In accordance with the theoretical and spatial approach pursued by the curator, Luis Fernández-Galiano, the show is something of a definitive proclamation of the individual voice of Pinós, whose concepts and creations have often been seen as an offshoot of the work she did with him who for eight years was her partner at work and her husband, Enric Miralles (1955-2000).
The exhibition route begins on the ground level with a brief presentation – through large black-and-white photographs beside four drawers containing the corresponding plans – of the eight projects that Pinós signed with Miralles between 1983 and 1991, and which inevitably were “an essential support” for her subsequent work.

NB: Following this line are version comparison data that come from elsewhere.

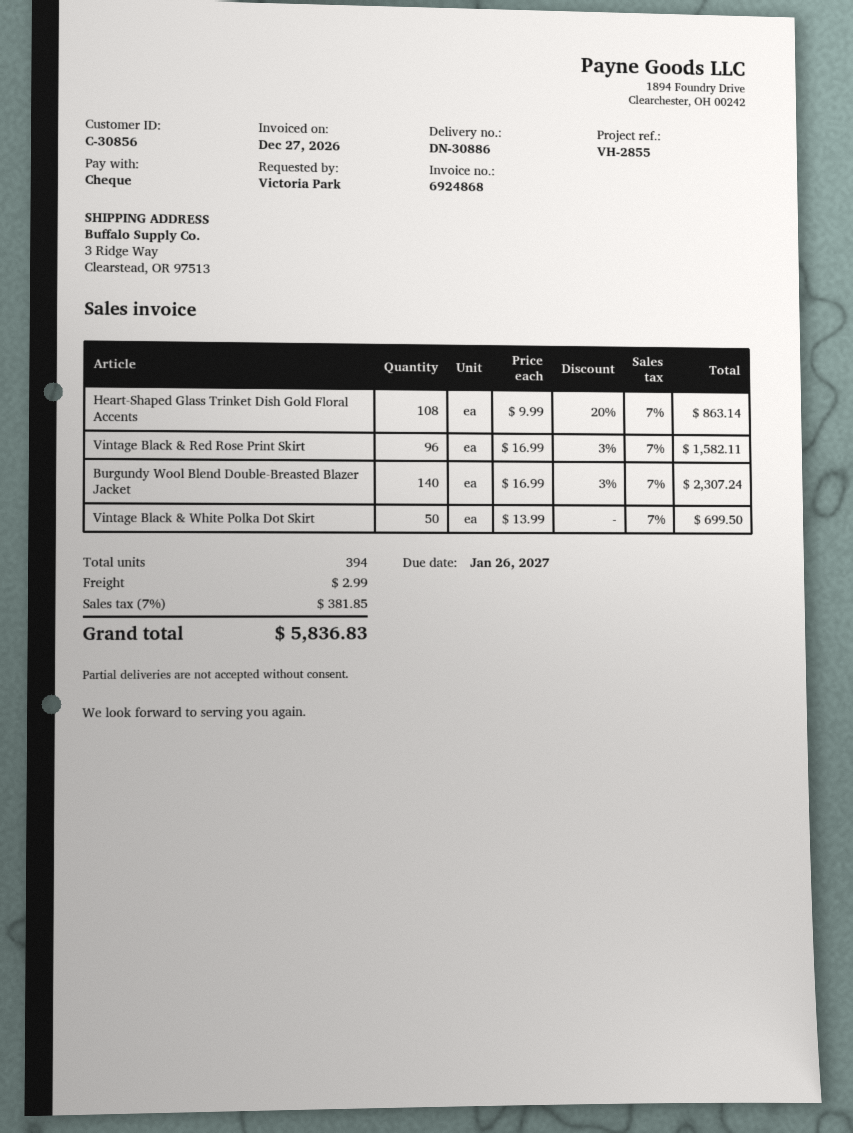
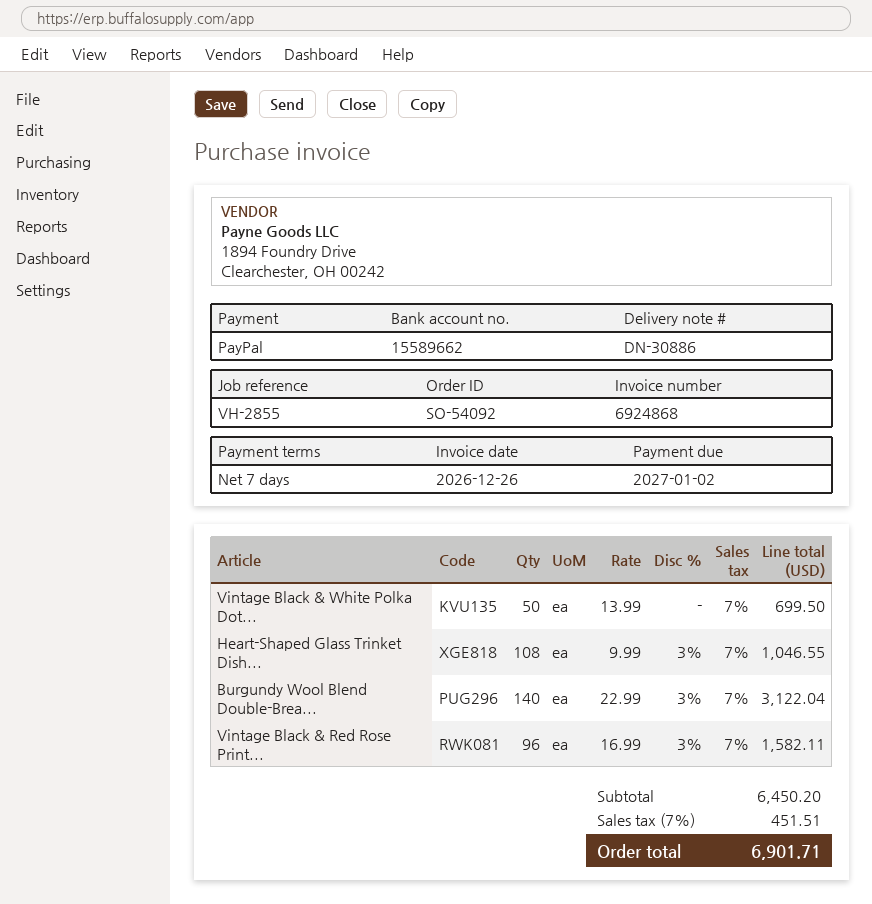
invoice date: 2026-12-27 -> 2026-12-26
due date: 2027-01-26 -> 2027-01-02
payment method: cheque -> PayPal
Heart-Shaped Glass Trinket Dish Gold Floral Accents: 108 x 9.99 - 20% = 863.14 -> 108 x 9.99 - 3% = 1046.55
Burgundy Wool Blend Double-Breasted Blazer Jacket: 140 x 16.99 - 3% = 2307.24 -> 140 x 22.99 - 3% = 3122.04
shipping: 2.99 -> none
tax: 7% = 381.85 -> 7% = 451.51
total: 5836.83 -> 6901.71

Standing out for sure among these joint creations is the Igualada Cemetery, which Fernández-Galiano names “one of the three leading milestones of Spanish architecture in the past century,” along with Rafael Moneo’s National Museum of Roman Art in Mérida and Frank Owen Gehry’s Guggenheim in Bilbao. Miralles himself was interred in the Igualada graveyard in 2000, when he passed away at 45 years of age…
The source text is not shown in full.